START ENTRIES SHOWN
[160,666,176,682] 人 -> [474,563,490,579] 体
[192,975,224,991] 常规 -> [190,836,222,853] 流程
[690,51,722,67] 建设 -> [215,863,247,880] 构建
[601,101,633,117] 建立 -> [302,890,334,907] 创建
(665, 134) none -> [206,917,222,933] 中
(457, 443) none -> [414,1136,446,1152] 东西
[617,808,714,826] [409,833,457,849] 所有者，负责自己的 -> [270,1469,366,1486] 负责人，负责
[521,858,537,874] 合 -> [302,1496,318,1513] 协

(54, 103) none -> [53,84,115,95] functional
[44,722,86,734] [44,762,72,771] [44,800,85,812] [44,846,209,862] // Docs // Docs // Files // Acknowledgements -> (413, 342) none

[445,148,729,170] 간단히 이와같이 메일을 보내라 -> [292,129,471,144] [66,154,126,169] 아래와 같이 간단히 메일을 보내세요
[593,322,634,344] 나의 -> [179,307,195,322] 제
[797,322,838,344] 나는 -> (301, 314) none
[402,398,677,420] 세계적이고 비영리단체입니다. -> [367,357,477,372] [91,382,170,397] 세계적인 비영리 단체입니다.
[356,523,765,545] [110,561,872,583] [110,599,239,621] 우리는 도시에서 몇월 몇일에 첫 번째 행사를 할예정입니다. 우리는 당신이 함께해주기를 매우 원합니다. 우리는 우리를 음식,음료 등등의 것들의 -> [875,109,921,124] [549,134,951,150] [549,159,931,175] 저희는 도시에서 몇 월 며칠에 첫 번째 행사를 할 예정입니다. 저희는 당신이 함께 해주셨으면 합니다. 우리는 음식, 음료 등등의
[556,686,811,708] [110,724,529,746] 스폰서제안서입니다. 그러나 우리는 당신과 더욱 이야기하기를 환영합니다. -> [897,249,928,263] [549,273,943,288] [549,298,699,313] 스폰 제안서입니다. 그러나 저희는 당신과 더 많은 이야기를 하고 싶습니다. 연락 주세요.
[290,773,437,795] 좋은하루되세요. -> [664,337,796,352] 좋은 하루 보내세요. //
END ENTRIES SHOWN
[ACTION ITEM] A verbatim copy of every entry is needed.

[RESULT BELOW]
[160,666,176,682] 人 -> [474,563,490,579] 体
[192,975,224,991] 常规 -> [190,836,222,853] 流程
[690,51,722,67] 建设 -> [215,863,247,880] 构建
[601,101,633,117] 建立 -> [302,890,334,907] 创建
(665, 134) none -> [206,917,222,933] 中
(457, 443) none -> [414,1136,446,1152] 东西
[617,808,714,826] [409,833,457,849] 所有者，负责自己的 -> [270,1469,366,1486] 负责人，负责
[521,858,537,874] 合 -> [302,1496,318,1513] 协

(54, 103) none -> [53,84,115,95] functional
[44,722,86,734] [44,762,72,771] [44,800,85,812] [44,846,209,862] // Docs // Docs // Files // Acknowledgements -> (413, 342) none

[445,148,729,170] 간단히 이와같이 메일을 보내라 -> [292,129,471,144] [66,154,126,169] 아래와 같이 간단히 메일을 보내세요
[593,322,634,344] 나의 -> [179,307,195,322] 제
[797,322,838,344] 나는 -> (301, 314) none
[402,398,677,420] 세계적이고 비영리단체입니다. -> [367,357,477,372] [91,382,170,397] 세계적인 비영리 단체입니다.
[356,523,765,545] [110,561,872,583] [110,599,239,621] 우리는 도시에서 몇월 몇일에 첫 번째 행사를 할예정입니다. 우리는 당신이 함께해주기를 매우 원합니다. 우리는 우리를 음식,음료 등등의 것들의 -> [875,109,921,124] [549,134,951,150] [549,159,931,175] 저희는 도시에서 몇 월 며칠에 첫 번째 행사를 할 예정입니다. 저희는 당신이 함께 해주셨으면 합니다. 우리는 음식, 음료 등등의
[556,686,811,708] [110,724,529,746] 스폰서제안서입니다. 그러나 우리는 당신과 더욱 이야기하기를 환영합니다. -> [897,249,928,263] [549,273,943,288] [549,298,699,313] 스폰 제안서입니다. 그러나 저희는 당신과 더 많은 이야기를 하고 싶습니다. 연락 주세요.
[290,773,437,795] 좋은하루되세요. -> [664,337,796,352] 좋은 하루 보내세요. //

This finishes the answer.